Re: Arma antica arma nuova

Inviato:
venerdì 12 marzo 2010, 16:07
da fabrizio guinzio
Carissimo Franz, il tuo timore è comprensibilissimo, ma penso di poterti rassicurare. Osservando l'araldica a cominciare da quella familiare, il caso Capodilista(hanno alzato tanti stemmi familiari che gli Emo hanno aggiunto per alleanza matrimoniale solo il cognome senza dividere lo scudo con alcun'arme capodilistana, se rammento bene) è un'eccezione che conferma la regola tramandatoria. Per la giurisdizione ecclesiastica, la suddivisione diocesana è molto più conservatrice di quella civile e per tale particolare motivo attentamente esaminata dagli storici e per l'araldica ecclesiastica mi sembra si possa asserire la stessa cosa. Se andiamo al caso che mi ha fatto ricordare il fatto araldico arma antica e arma moderna ed il fatto arma ...alias ...alias...alias...etc., gli stemmi precedenti vengono tramandati non solo nei manufatti araldici ma anche negli scritti araldici, un eventuale stemma(o eventuali) precedente viene sempre tenuto vivo e presente, viene sempre ricordato. Un esempio: in una chiesa ho trovato la descrizione degli stemmi del prelato titolare e dello stemma dell'attuale pontefice, nel testo su quest'ultimo veniva descritta sia la vecchia mitra papale(che un tipo di mitria era) denominata tiara o triregno che la nuova tiara - triregno(le tre fasce rappresentano tre corone, la fascia - corona la trovi anche nel Dizionario Araldico Guelfi Camaiani) odierna. Una proposta per studiosi di araldica ecclesiastica(in primis il nostro carissimo don Antonio): mi viene da pensare che in ogni chiesa dovrebbe potersi reperire una descrizione/spiegazione del significato degli stemmi metallici che ornano la facciata. Ciao di nuovo,
Re: Arma antica arma nuova

Inviato:
venerdì 12 marzo 2010, 17:09
da Antonio Pompili
fabrizio guinzio ha scritto:Carissimo Franz, il tuo timore è comprensibilissimo, ma penso di poterti rassicurare. Osservando l'araldica a cominciare da quella familiare, il caso Capodilista(hanno alzato tanti stemmi familiari che gli Emo hanno aggiunto per alleanza matrimoniale solo il cognome senza dividere lo scudo con alcun'arme capodilistana, se rammento bene) è un'eccezione che conferma la regola tramandatoria.
Vero carissimo Fabrizio!
Come anche testimonia il meraviglioso codice permamenaceo B.P. 954 della Biblioteca Civica di Padova.

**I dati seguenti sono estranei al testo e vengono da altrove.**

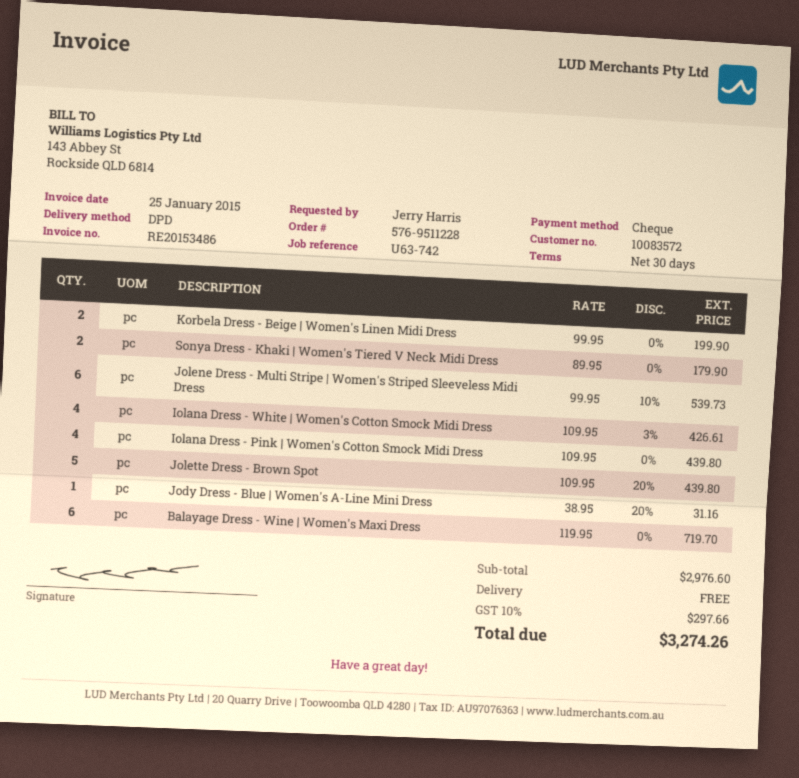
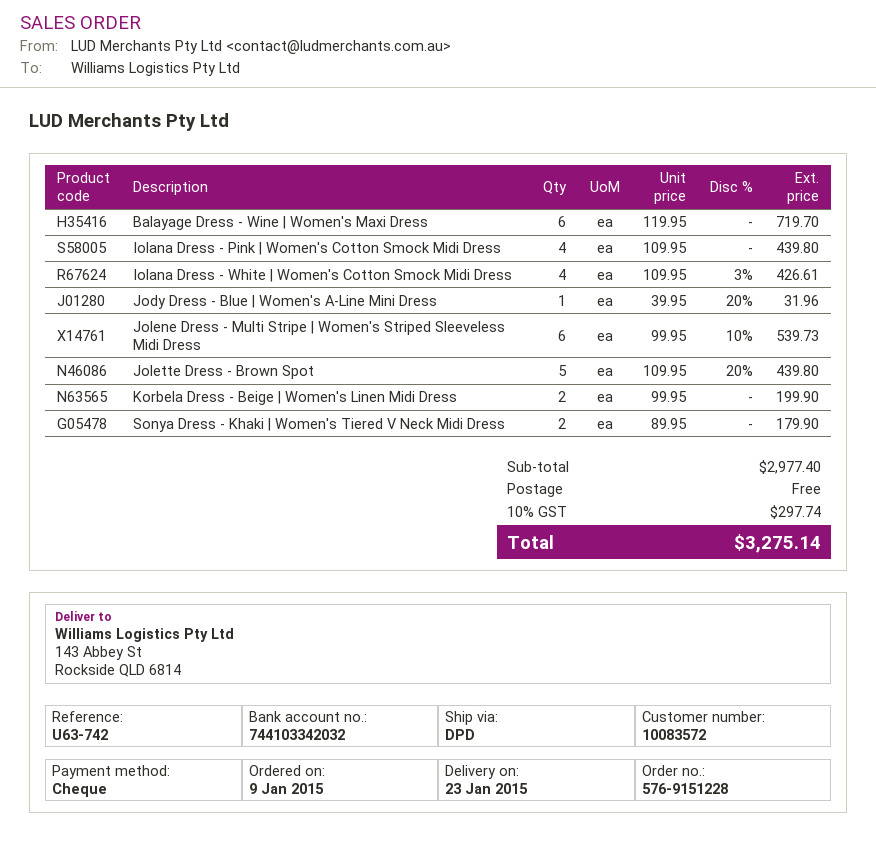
order number: 576-9511228 -> 576-9151228
Jody Dress - Blue | Women's A-Line Mini Dress: 1 x 38.95 - 20% = 31.16 -> 1 x 39.95 - 20% = 31.96
subtotal: 2976.60 -> 2977.40
tax: 10% = 297.66 -> 10% = 297.74
total: 3274.26 -> 3275.14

E oltre alla famiglia da te ricordata, potremmo citare casi di altre famiglie. Non poche altre e non meno note!
Per la giurisdizione ecclesiastica, la suddivisione diocesana è molto più conservatrice di quella civile e per tale particolare motivo esaminata dagli storici. Per l'araldica ecclesiastica mi sembra si possa asserire la stessa cosa. Se andiamo al caso che mi ha fatto ricordare il fatto araldico arma antica e arma moderna ed il fatto arma alias ...alias...alias...etc., gli stemmi precedenti vengono tramandati non solo nei manufatti araldici ma anche negli scritti araldici, un eventuale stemma(o eventuali) precedente viene sempre tenuto vivo e presente, viene sempre ricordato.
Certo! Mi si perdoni l'affermazione da cartellone pubblicitatio ma potremmo dire che uno stemma è per sempre! anche quando viene sostituito da altra versione, fosse questa addirittura completamente diversa dalla precedente. Sempre stiamo parlando di una incancellabile testimonianza storica legata inscindibilmente a un nome, anche se in un arco di tempo ormai concluso.
Un esempio: in una chiesa ho trovato la descrizione degli stemmi del prelato titolare e dello stemma dell'attuale pontefice, nel testo su quest'ultimo veniva descritta sia la vecchia mitra papale(che un tipo di mitria era) denominata tiara o triregno che la nuova tiara - triregno(le tre fasce rappresentano tre corone, la fascia - corona la trovi anche nel Dizionario Araldico Guelfi Camaiani) odierna. Una proposta per studiosi di araldica ecclesiastica(in primis il nostro carissimo don Antonio): mi viene da pensare che in ogni chiesa dovrebbe potersi reperire una descrizione/spiegazione del significato degli stemmi metallici che ornano la facciata. Ciao di nuovo,
La tua proposta è degna di nota carissimo amico!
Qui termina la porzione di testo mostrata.